Si en la primera parte se encuentra la posibilidad de explicar(se) la disolución inesperada en la provocativa idea –pero no carente de seriedad- de que hacían una música disociada de una realidad que era como un polvorín, una mirada similar parece ausentarse en los sucesivos regresos y separaciones del grupo. Si los dos discos de la etapa inicial aparecen diseccionados desde lo musical para dar una idea de la significación del grupo –aunque quizás falte un trabajo de relación con otras músicas del momento-, los que vinieron luego son como pequeños fogonazos, ilustraciones leves de un proceso de continuos cambios e inestabilidades que en todo caso, hubieran merecido otro tratamiento.
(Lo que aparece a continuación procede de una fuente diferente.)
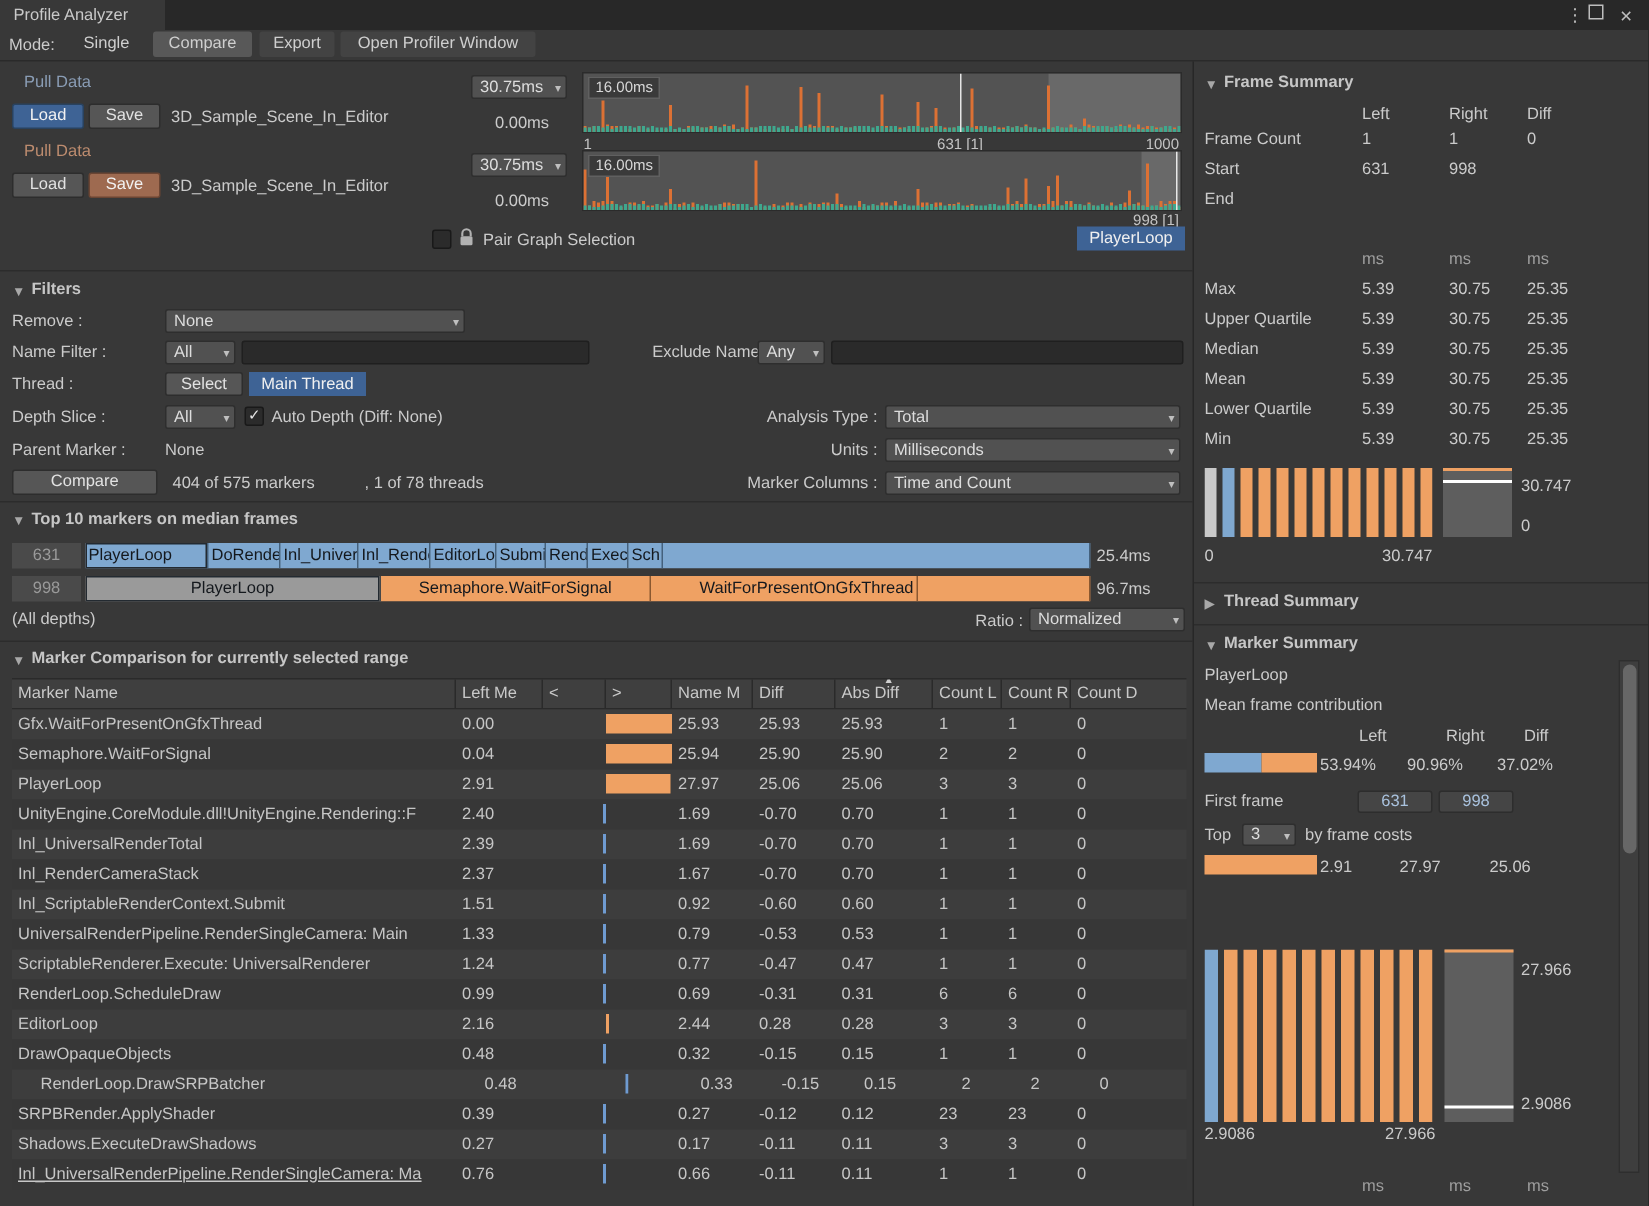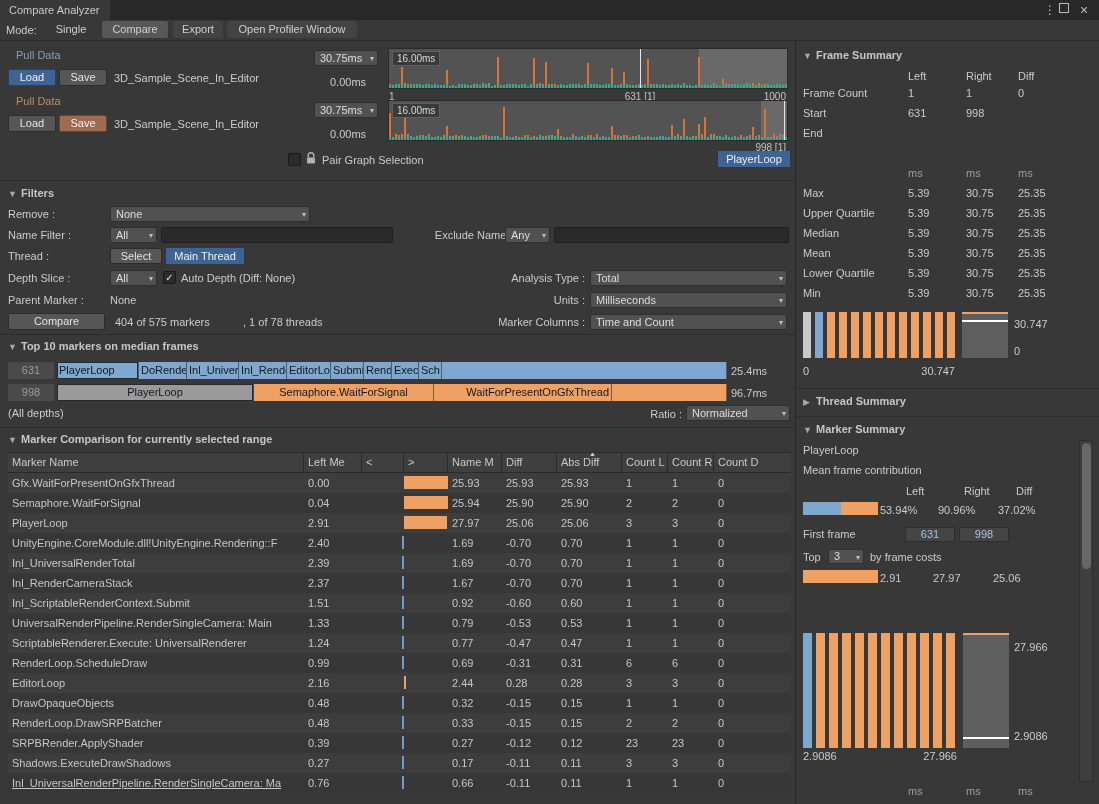"Compare Analyzer" span { text: Compare -> Profile }
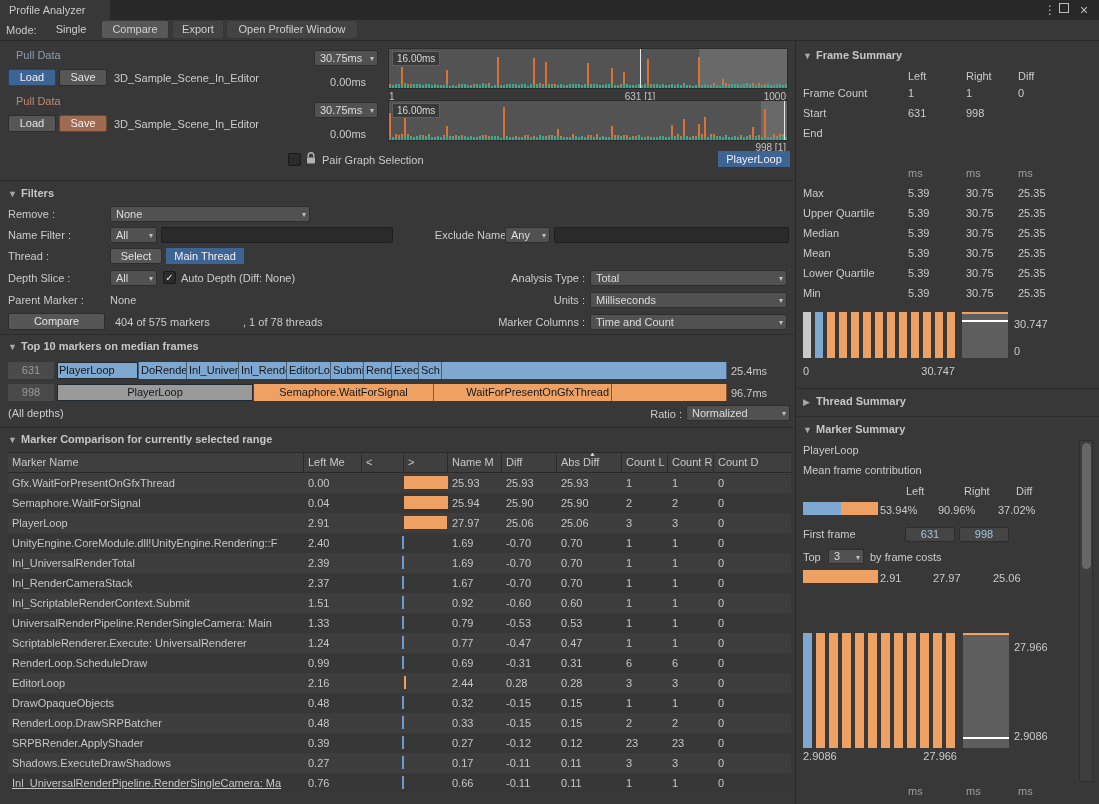"RenderLoop.DrawSRPBatcher" div.cmp-cell { margin-left: none -> 15px }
La diferencia está enraizada entre la construcción y explicación del grupo como la leyenda que efectivamente es, y la enumeración de una trayectoria que se va diluyendo hasta perder de vista aquella leyenda. En esas oscilaciones se juega el documental, que en la segunda parte especialmente, parece haberse enfocado casi en exclusividad en las expectativas del seguidor incondicional de la banda. Pero aún a pesar de esos desniveles queda claro que no se trata de una oportunidad desaprovechada. Alguien más en quien confiar se vuelve un documental absolutamente necesario, que además puede verse como un acto de justicia absoluta, al rescatar a una banda fundamental del rock argentino de un ostracismo completamente inmerecido.   

Alguien más en quien confiar (Argentina, 2018). Guion y dirección: Gabriel Patrono y Matías Lojo. Duración: 75 minutos.